Setelah selesai majlis dan yang hadir sudah keluar semua,
seseorang mendatangi Al-Habib Abdullah bin Husin Bilfaqih sambil mencelanya dan
berkata,
"Kenapa anda diam saja di majlis itu sedangkan saat itu
terjadi perbincangan mengenai masalah fiqhiyyah dan ilmiyyah?"
Beliau pun menjawab,
"Sesungguhnya di majlis tadi tercurahkan asraar, anwaar
dan istimdaad (anugerah-anugerah), khairaat (kebaikan) dan barokaat
(keberkahan), bukanlah suatu majlis khilafiyah dan perdebatan. Kalau engkau
ingin tahu pendapatku tentang masalah tadi maka berkumpullah kamu sekalian dan
akan aku jelaskan dalil-dalil dan ta'lil (hujjah), kesalahan dan kebenaran.
Sesungguhnya majlis di tempat Al-Habib Hasan bin Sholeh Al-Bahr tidak sebaiknya
engkau men-taqrir suatu masalah (khilafiyah dan perdebatan). Akan tetapi yang
baik adalah taaddub (beradab)."
Berkata Sayyidina Al-Imam Al-Arif billah Al-Habib Alwi bin
Muhammad bin Thohir Al-Haddad ra :
Pada suatu waktu Al-Habib Muhammad bin Idrus Al-Habsyi hadir
di satu majlis yang dihadiri oleh para tokoh auliya dan ulama pada zamannya. Di
antara yang hadir disitu adalah Al-Habib Abubakar bin Umar Bin Yahya. Berkata
Al-Habib Muhammad bin Idrus Al-Habsyi :
"Pada saat itu terlintas di hatiku ingin berbicara di
majlis itu atau berceramah dengan niat dakwah ilallah."
Kemudian aku menoleh dan kulihat disitu ada Al-Habib
Abubakar bin Umar Bin Yahya, maka aku berkata pada diriku :
"Bagaimana aku berani berbicara sedangkan Al-Habib
Abubakar bin Umar hadir di majlis ini. Lalu aku memohon kepada Allah agar
apa-apa yang aku niatkan untuk memberi manfaat kepada hadirin disampaikan
kepada mereka yang hadir."
Selanjutnya Al-Habib Alwi bin Muhammad Al-Haddad berkata :
"Ini semua adalah karena sifat tawadhu' dari Al-Habib
Muhammad bin Idrus Al-Habsyi terhadap Al-Habib Abubakar bin Umar Bin Yahya
sehingga beliau mengurungkan keinginannya untuk berbicara di majlis itu."

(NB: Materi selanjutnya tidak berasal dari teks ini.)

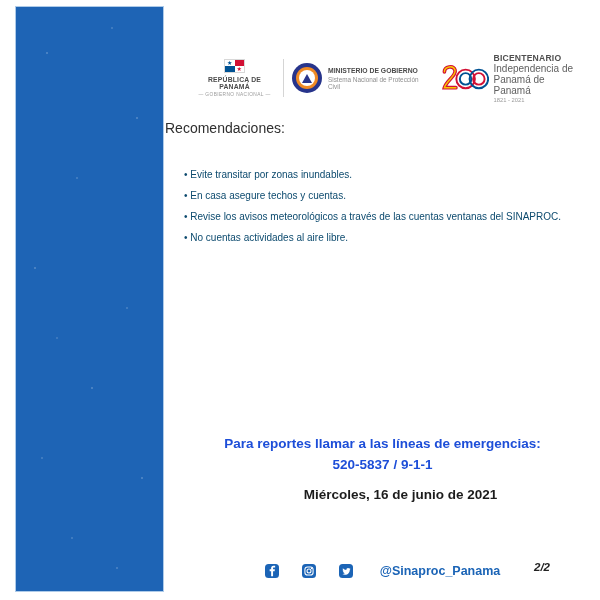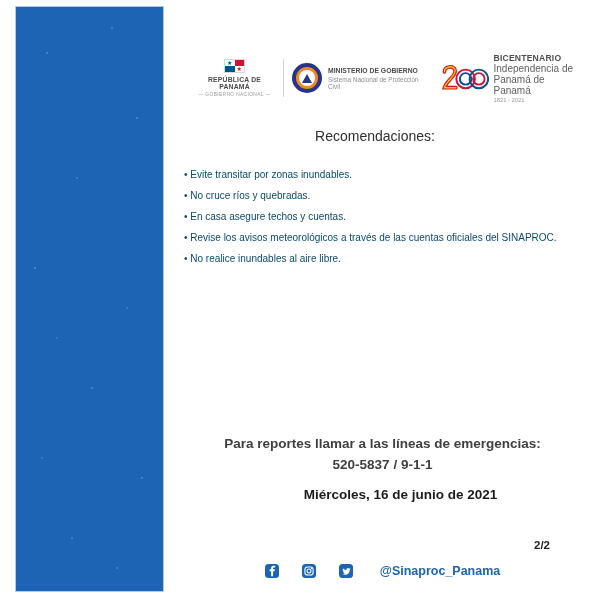--- a/index.html
+++ b/index.html
@@ -61,41 +61,41 @@
   .ministry-sub { font-size:6.4px; color:#8f8f8f; margin-top:2px; }
 
   .bicent-block { display:flex; align-items:center; margin-left:8px; }
   .bicent-text { text-align:left; margin-left:4px; }
   .bicent-title { font-size:8.6px; font-weight:bold; color:#4f4f4f; letter-spacing:.2px; }
   .bicent-l2, .bicent-l3 { font-size:10px; color:#5f5f5f; }
   .bicent-l4 { font-size:5.8px; color:#9a9a9a; margin-top:1px; }
 
   
   .content-title {
-    position:absolute; left:165px; top:128px; width:420px;
-    text-align:center; font-size:14px; color:#2f2f2f;
+    position:absolute; left:165px; top:120px; width:420px;
+    text-align:left; font-size:14px; color:#2f2f2f;
   }
   .rec-list {
     position:absolute; left:184px; top:164px; width:400px;
     list-style:none; font-size:10px; line-height:21px; color:#0c4a6e;
   }
   .rec-list li::before { content:"• "; }
 
   .emergency {
     position:absolute; left:165px; top:433px; width:435px;
     text-align:center; font-weight:bold; font-size:13.5px;
-    color:#404040; line-height:21px;
+    color:#1d4ed8; line-height:21px;
   }
   .date-line {
     position:absolute; left:165px; top:487px; width:471px;
     text-align:center; font-weight:bold; font-size:13.5px; color:#1c1c1c;
   }
   .page-indicator {
-    position:absolute; top:539px; right:50px;
-    font-weight:bold; font-size:11.5px; color:#222;
+    position:absolute; top:561px; right:50px;
+    font-weight:bold; font-size:11.5px; color:#222;font-style:italic;
   }
 
   
   .footer {
     position:absolute; left:165px; top:564px; width:435px;
     display:flex; align-items:center; justify-content:center; gap:23px;
   }
   .social-icon { width:14px; height:14px; display:block; }
   .handle { font-size:12.5px; font-weight:bold; color:#1b64b6; margin-left:4px; }
 </style>
@@ -151,24 +151,23 @@
         <div class="bicent-l4">1821 - 2021</div>
       </div>
     </div>
 
   </div>
 
   <div class="content-title">Recomendaciones:</div>
 
   <ul class="rec-list">
     <li>Evite transitar por zonas inundables.</li>
-    <li>No cruce ríos y quebradas.</li>
     <li>En casa asegure techos y cuentas.</li>
-    <li>Revise los avisos meteorológicos a través de las cuentas oficiales del SINAPROC.</li>
-    <li>No realice inundables al aire libre.</li>
+    <li>Revise los avisos meteorológicos a través de las cuentas ventanas del SINAPROC.</li>
+    <li>No cuentas actividades al aire libre.</li>
   </ul>
 
   <div class="emergency">
     <div>Para reportes llamar a las líneas de emergencias:</div>
     <div>520-5837 / 9-1-1</div>
   </div>
 
   <div class="date-line">Miércoles, 16 de junio de 2021</div>
 
   <div class="page-indicator">2/2</div>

Ketika selesai dari majlis tersebut, berkata Al-Habib
Abubakar bin umar Bin Yahya kepada Al-Habib Muhammad bin Idrus :
"Ya Muhammad, apa-apa yang engkau niatkan untuk memberi
manfaat dan nasehat di majlis tadi telah disampaikan oleh Allah ke dalam hati
para hadirin."
[Diambil dari kitab Al-Fawaaid Ad-Durriyah min
Al-Anfaas Al-Haddadiyah, kumpulan kalam Al-Habib Alwi bin Muhammad bin Thohir
Al-Haddad]
Kalam Al-Habib Muhammad bin Abdullah Alaydrus
“ Wahai saudaraku, beradablah ketika mendengarkan
pembicaraan. Janganlah sekali-kali kamu hentikan atau dan sangkal ucapan
seseorang di hadapan khalayak ramai. Perbuatan itu sangat buruk. Jika temanmu
salah, dan kesalahannya tidak membahayakan, maka maafkanlah. Jangan kamu
tunjukkan kesalahannya di hadapan orang banyak. Jika ingin menegur
kesalahannya, tunggulah hingga tinggal kalian berdua. Jika kesalahannya adalah
kesalahan yang wajib dikoreksi di hadapan orang banyak agar tidak mempengaruhi
pikiran mereka, maka lakukanlah dengan lemah lembut dan penuh kasih sayang,
jangan dengan kasar. Jika teguran itu membuatnya malu, maka itu adalah salahnya
sendiri. Dia yang berbuat, (dia harus berani menanggung akibatnya “).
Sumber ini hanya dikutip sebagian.